Les concepts de l'aïkido

L'aïkido est un art martial non compétitif, mais contrairement au judo ou au karaté, il n'y a pas d’attaque interdite pour celui qui simule l'agression. Toutes les possibilités sont étudiées avec un fort accent sur les saisies et ceinturages…

Travaillant sur la respiration, le centre de gravité et sur la découverte des énergies corporelles dues au relâchement des muscles crispés par les ennuis quotidiens, l'aïkido utilise des techniques de projections et des clés sur articulations pour immobiliser ou emmener. L’aïkido sert aussi à se sentir mieux dans sa peau en société et dans la vie moderne.

 L'entraînement à la simultanéité (bras/jambes) se fait progressivement, chacun à son rythme. Ce travail sera utile pour pouvoir "accueillir" l'attaque en douceur et contre-attaquer en même temps. Ainsi le pratiquant ne s'oppose pas à la force de l'adversaire mais l'utilise pour le déséquilibrer.

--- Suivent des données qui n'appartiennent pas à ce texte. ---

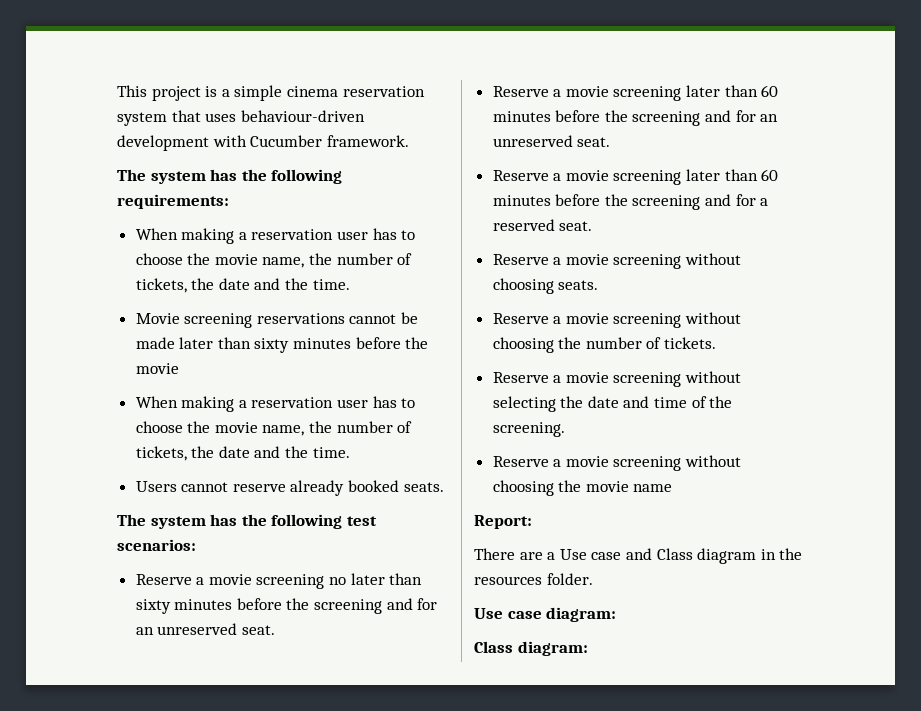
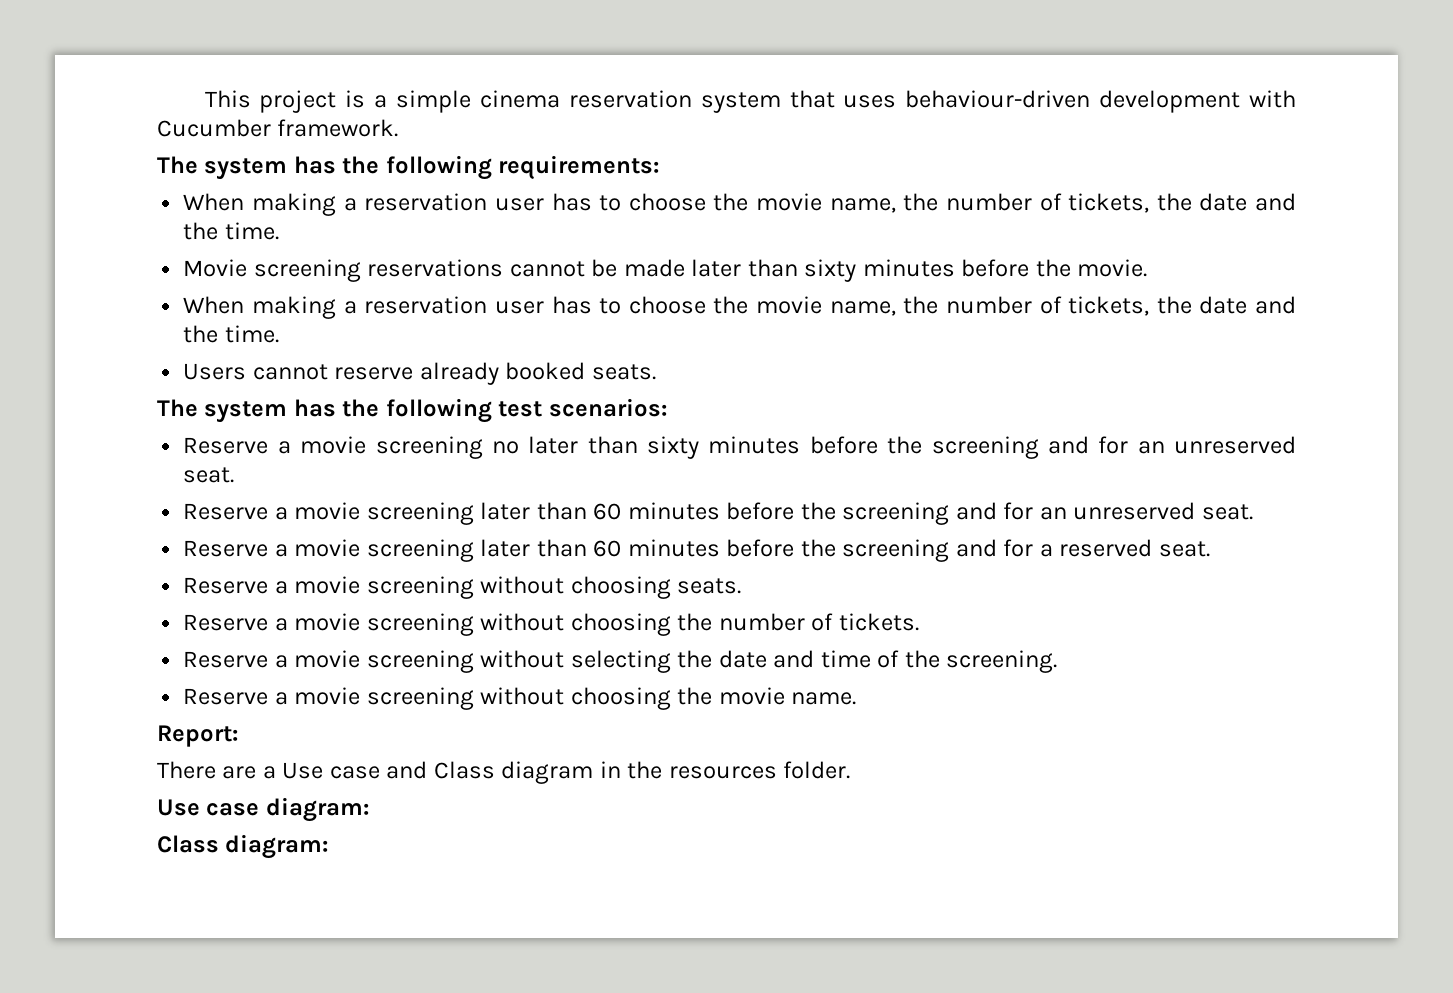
[135,363,179,374] movie -> [1077,259,1148,277] movie.
[633,484,673,492] name -> [791,692,857,705] name.

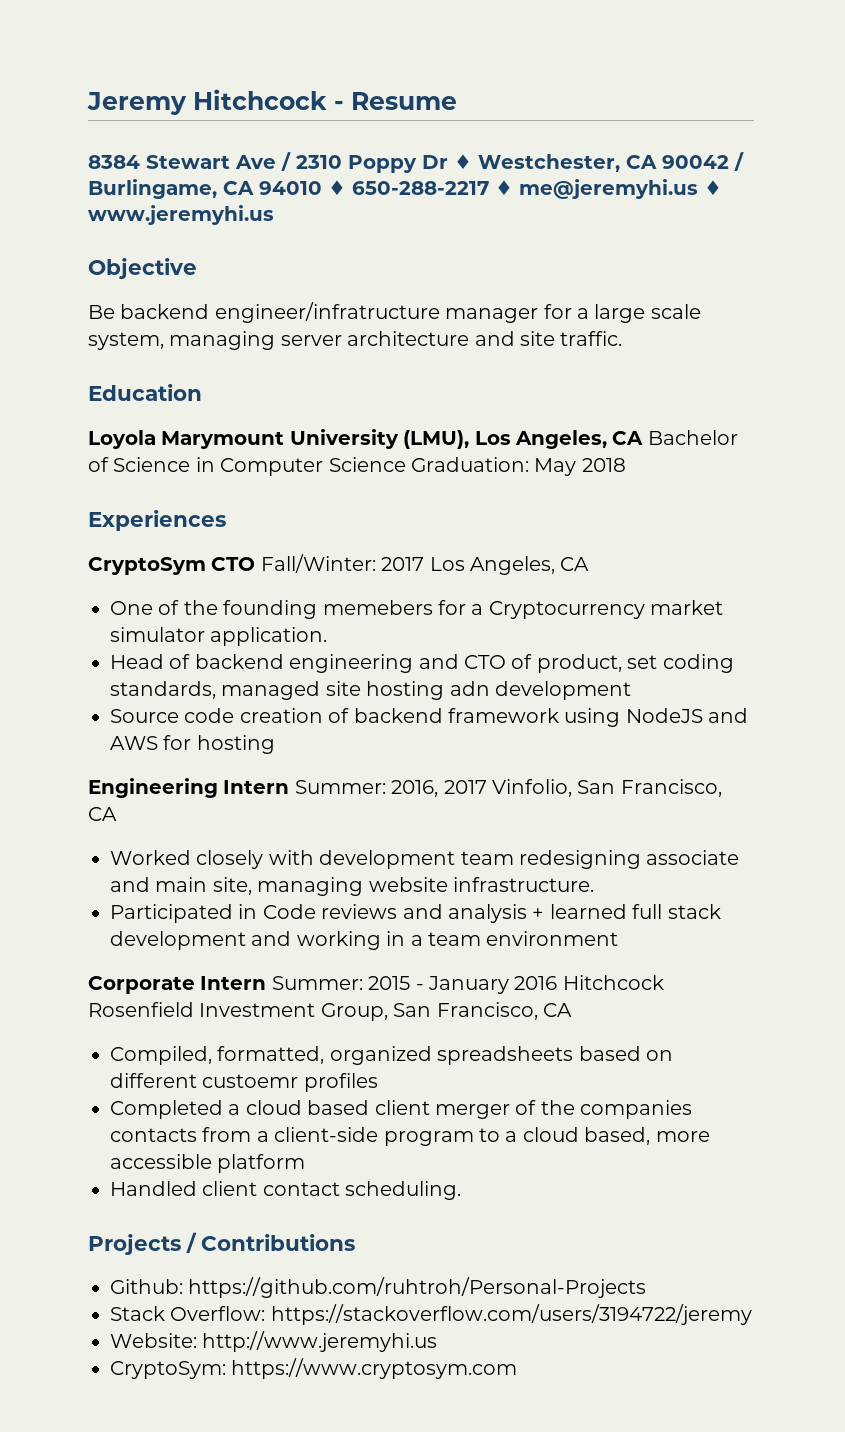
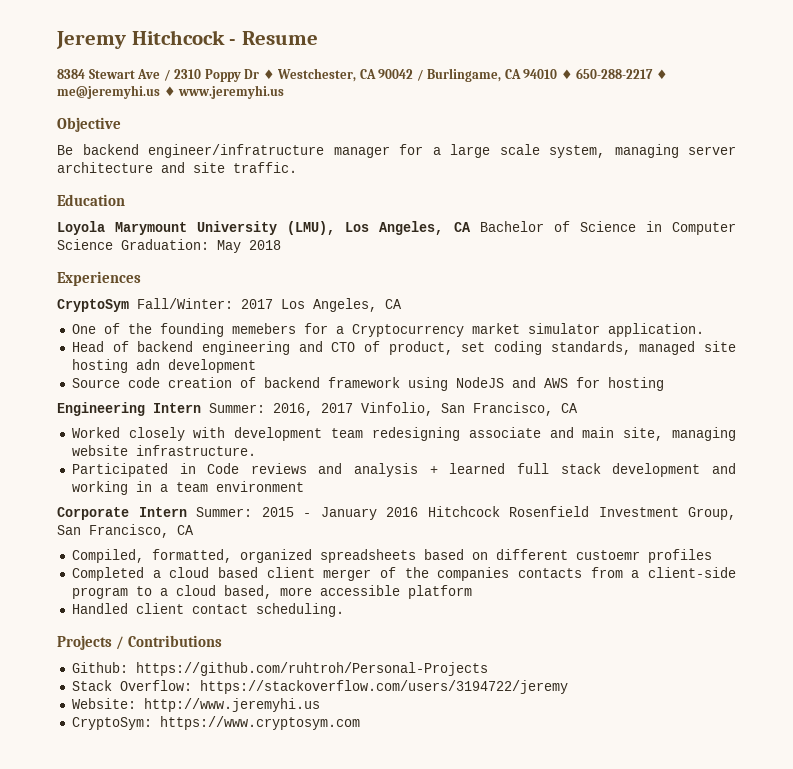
[211,557,256,571] CTO -> (129, 305) none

La pratique se fait contre un ou plusieurs adversaires,contre armes, armes entre elles. On y travaille debout, à genou. La douzaine de techniques de base permet de bien s’adapter.

L'aïkido est influencé par le taoïsme (principe du yin/yang), par le shintoïsme (union avec le monde et avec les autres,…), par le bouddhisme (principe de sanshin : conscience toujours prête, …) et aussi par le confucianisme (rapports entre maître et élèves typiques des sociétés orientales). Ces "philo­so­phies" ont donné à l'aïkido des valeurs humanistes qui enchantent les pratiquants à la recherche d'autres choses que la brutalité...

 

L’aïki-ken et l’aïki-jo : l’aïkido aux armes (bâton et sabre) !!!

Dans le milieu des arts martiaux, il est de notoriété publique que l'art du sabre des samouraïs a fortement influencé l'aïkido développé par O senseï Ueshiba, en particulier l’école yagyu shinkage ryu et l’école Kashima-ryu. Il en a gardé sa stratégie contre plusieurs adversaires, son sens des distances et son "mental". L'aïkido travaille principalement par des ripostes simultanées à la défense, en essayant d’éviter de se tuer mutuellement dans une passe d’arme.

Par contre, il est moins connu que Saito Shihan (9ème dan), disciple directe de O sensei Ueshiba, a conçu deux disciplines autres : l’aïki-jo utilisant un bâton de 1,28 cm et l’aïki-ken utilisant symboliquement un sabre en bois. Il a appliqué les principes « aïki » à ces armes donnant ainsi une autre méthode de combat qu’en kendo et au jodo traditionnel du Japon (moins dangereuse et moins coûteuse...)

Cette création a eu lieu loin de la capitale et du dojo principal officiel de Tokyo tenu par les fils et petit-fils du fondateur. En effet c’est dans le petit village d’Iwama. Ce dernier a structuré l’enseignement du maître en 5 étapes, 5 mokuroku ou 5 « dan », comme dans les anciens arts martiaux.

A ce travail très structuré de Saito SHihan, d'autres disciples de O senseï Ueshiba, entre autres, Tohei Shihan, Saotome Shihan, Kobayashi Shihan, Chiba Sensei, Tamura Shihan, ...  ont ajouté leurs souvenirs des démonstration de Ueshiba et leurs connaissances permettant de proposer un programme au ken, au bo et au jo  très étoffé et respectant les principes de l'aïki. Au sein de la CIKAMT, nous avons regroupés ces enseignements en les classant du 5ème kyu au 10ème dan.